玄関の横にブンエンが身動きしないで座っています。
(ブンエン?)
 ブンエンはモウトクを見ると、くるなと言うように低く唸りました。
 やっぱり近づくことはできなくて、モウトクはしぶしぶ帰ります。
(そうだ、ブンエンお腹すいてるかも。オレのごはん、持っていってあげよう)
 ブンエンのごはん皿が空っぽになっているのに気づき、モウトクは次の日にゲンジョウにもらった
おサカナを持ってブンエンのところへきました。
 ブンエンはもう吠える元気もないのでしょうか。モウトクに気づいても黙って見ているだけです。
(あ、あの、ごはん持ってきたよ…オレの、あげる)
 しかしブンエンは手をつけません。
(食べないの? あのヒト、どうしたの?)
(お前には関係ない)
 ふとブンエンが顔を上げました。モウトクも一緒に振り向くとそこにゲンジョウが立っています。
「モウトク、こんなところにきていたのか…うん? お前…そうか、お前は連れていってもらえ
なかったのか」
(ねえねえゲンジョウ! ブンエンもおうちへ連れていってよ! ごはんもないのにここにいたら、
ブンエンかわいそうだよ)
 モウトクの声がゲンジョウに届いたのでしょうか。
 ゲンジョウはブンエンをつないでいた鎖を外すと、自分の手に持ちました。
「うちまで歩けるか? お前は大きいからちょっと抱えられんぞ」
(おいでよブンエン! おうちはあったかいし、お腹もふくれるよ! それに…オレ、ブンエンと
友達になりたいし!)
 熱っぽく語るモウトクを見て…ブンエンはやっと腰を上げました。

 ゲンジョウの家は暖かく優しい空気で包まれていました。ブンエンは、主人のときには絶対
できなかったこと…暖炉のそばで寝そべることを許されます。
「あいつもかわいそうなやつだ…」
 ゲンジョウはブンエンのごはんを作りながら、だれに聞かせるとでもなく話し始めました。
「あいつの主人はな、人に追われてここに隠れ住んでいたんだよ。あいつを飼っていたのも護衛の
ためだろうな。俺が出かけていた夜、とうとう隠れ家は見つかって…主人は殺されてしまったんだよ。

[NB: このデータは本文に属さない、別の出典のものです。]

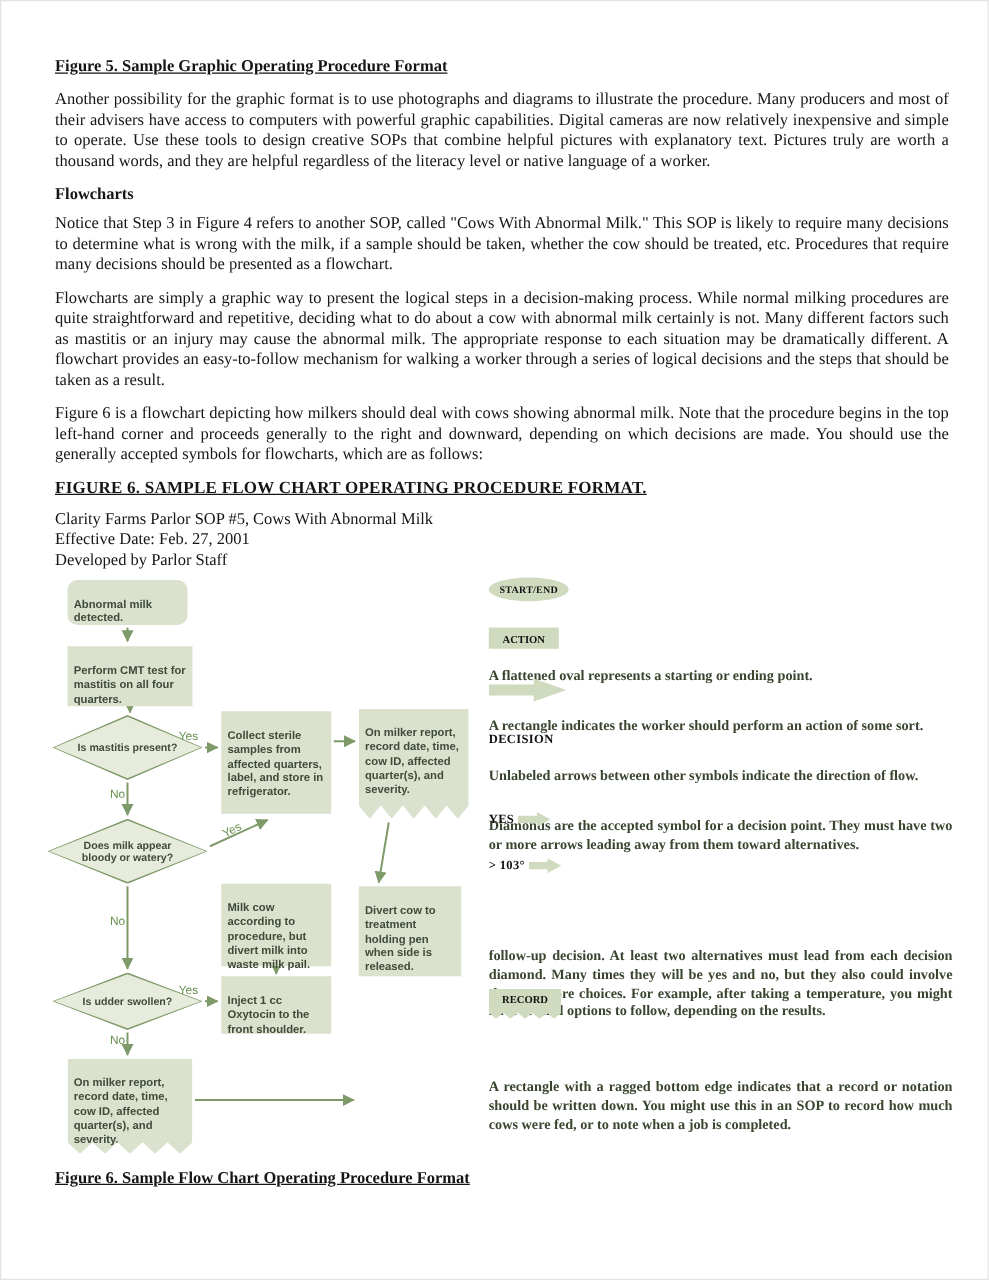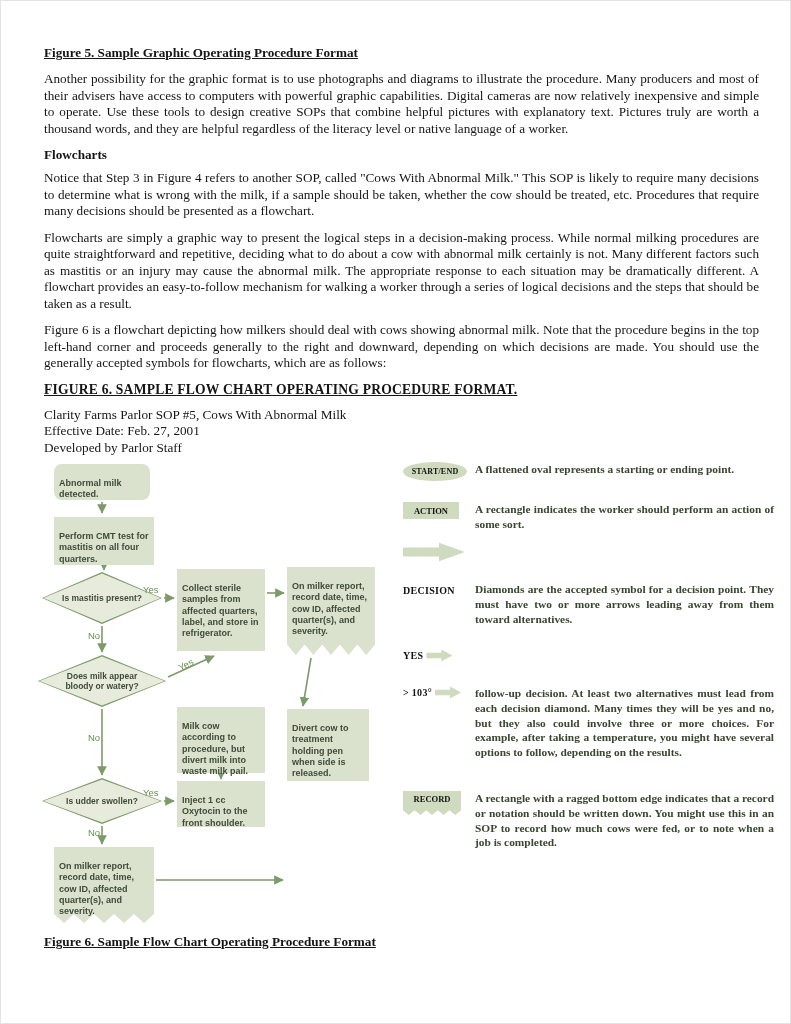--- a/index.html
+++ b/index.html
@@ -38,21 +38,21 @@
     font-family:"Liberation Sans",sans-serif;font-weight:bold;
     font-size:8.5px;line-height:10.2px;color:var(--node-text,#3f4a38);
     padding:0 14px;box-sizing:border-box;
   }
   .flabel{
     position:absolute;font-family:"Liberation Sans",sans-serif;
     font-size:9.5px;color:var(--label-green,#679150);
   }
 
   .legend{position:absolute;left:347px;top:0;width:371px;}
-  .lrow{position:absolute;left:12px;width:100%;display:flex;align-items:flex-start;}
+  .lrow{position:absolute;left:0;width:100%;display:flex;align-items:flex-start;flex-direction:column;}
   .lsym{flex:0 0 72px;width:72px;}
   .ltext{
     flex:1;font-weight:bold;font-size:11.4px;line-height:14.8px;
     color:var(--legend-text,#39452f);text-align:justify;
   }
   .sym-oval{
     width:64px;height:19px;background:var(--legend-shape,#cfdabf);border-radius:50%;
     display:flex;align-items:center;justify-content:center;
     font-weight:bold;font-size:8px;color:#111;letter-spacing:.2px;
   }
@@ -178,20 +178,21 @@
               <span>ACTION</span>
             </div>
           </div>
         <div class="ltext">A rectangle indicates the worker should perform an action of some sort.</div>
       </div>
 
       <div class="lrow" style="top:80px;">
         <div class="lsym">
             <div class="sym-arrowbig"></div>
           </div>
+        <div class="ltext">Unlabeled arrows between other symbols indicate the direction of flow.</div>
       </div>
 
       <div class="lrow" style="top:120px;">
         <div class="lsym"><span class="sym-word">DECISION</span></div>
         <div class="ltext">Diamonds are the accepted symbol for a decision point. They must have two or more arrows leading away from them toward alternatives.</div>
       </div>
 
       <div class="lrow" style="top:187px;">
         <div class="lsym">
             <div class="symline">

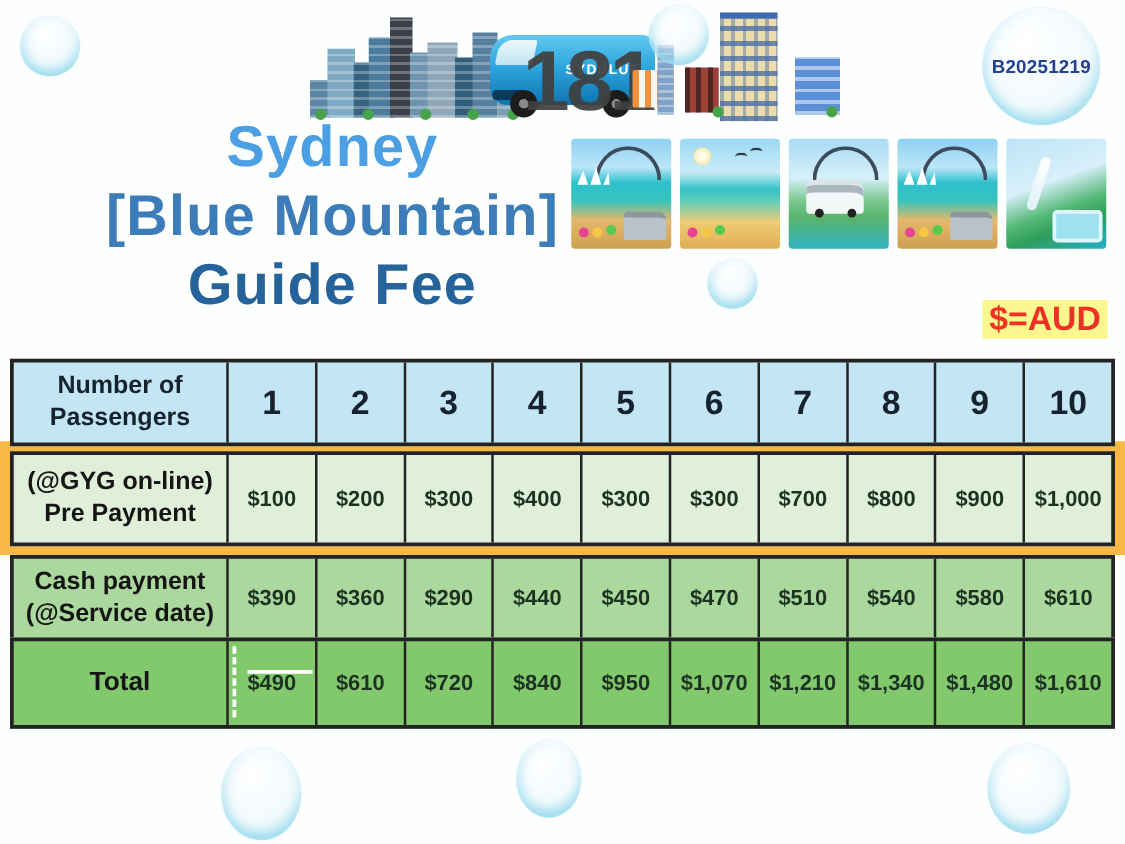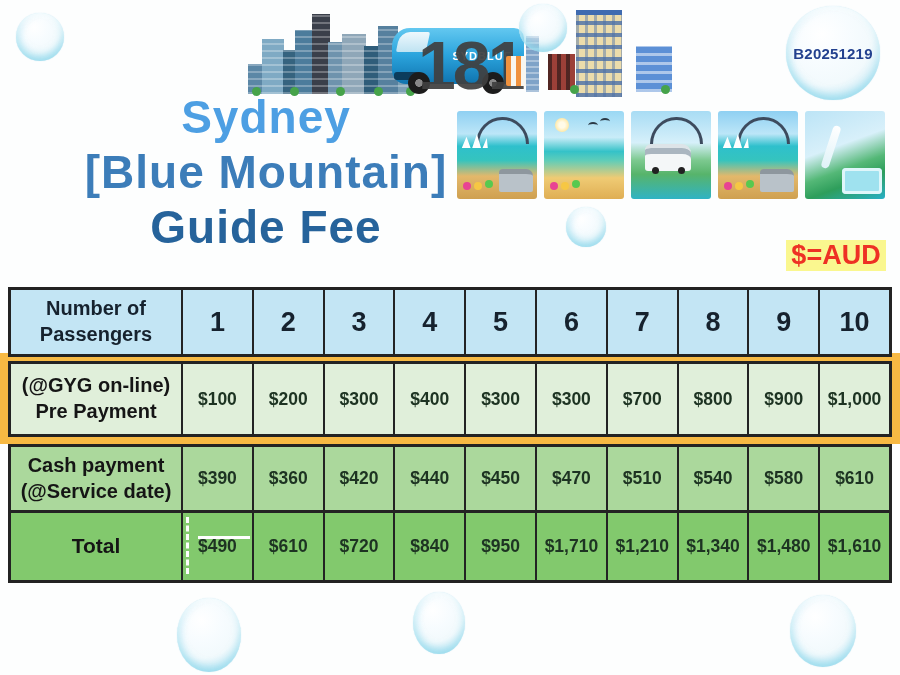--- a/index.html
+++ b/index.html
@@ -279,21 +279,21 @@
         <span>Cash payment</span>
         <span>(@Service date)</span>
       </div>
       <div class="cell">
         <span>$390</span>
       </div>
       <div class="cell">
         <span>$360</span>
       </div>
       <div class="cell">
-        <span>$420</span>
+        <span>$290</span>
       </div>
       <div class="cell">
         <span>$440</span>
       </div>
       <div class="cell">
         <span>$450</span>
       </div>
       <div class="cell">
         <span>$470</span>
       </div>
@@ -323,21 +323,21 @@
       <div class="cell">
         <span>$720</span>
       </div>
       <div class="cell">
         <span>$840</span>
       </div>
       <div class="cell">
         <span>$950</span>
       </div>
       <div class="cell">
-        <span>$1,710</span>
+        <span>$1,070</span>
       </div>
       <div class="cell">
         <span>$1,210</span>
       </div>
       <div class="cell">
         <span>$1,340</span>
       </div>
       <div class="cell">
         <span>$1,480</span>
       </div>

そのときにあいつも殺してやれば寂しくなかったのにな…」
 最初は警戒していたブンエンですが、モウトクやカンウに促され、ようやく慎ましやかに食事を
始めました。
(今日はブンエンと寝るっ!)
 いつもはゲンジョウのベッドの上ですが、モウトクはうれしくてブンエンの横に寝そべりました。
(一緒に住むんだもん。もう怖くない)
(お前はへんなやつだな)
 ブンエンはあきれているようです。モウトクはしばらく考えていましたが、思い切って口を開きました。
(ブンエンのご主人は死んじゃったんだって。オレはゲンジョウが死んじゃったら悲しいな…ブンエンは
悲しくないの?)
 ブンエンは黙っています。黙って頭をモウトクの身体の上に乗せてきました。モウトクは重いけど
我慢します。
(悲しいときは泣くといいよ、ブンエン。泣くのはちっとも恥ずかしくないってゲンジョウがいってたよ。
それに…これからはモウトクもゲンジョウも一緒だよ? もう寂しくないよ?)
 ブンエンの返事はありません。でも…モウトクの背中がなんだか濡れていきます。
 モウトクは明日の朝、ブンエンのほうから「おはよう」って言ってくれるような気がしました。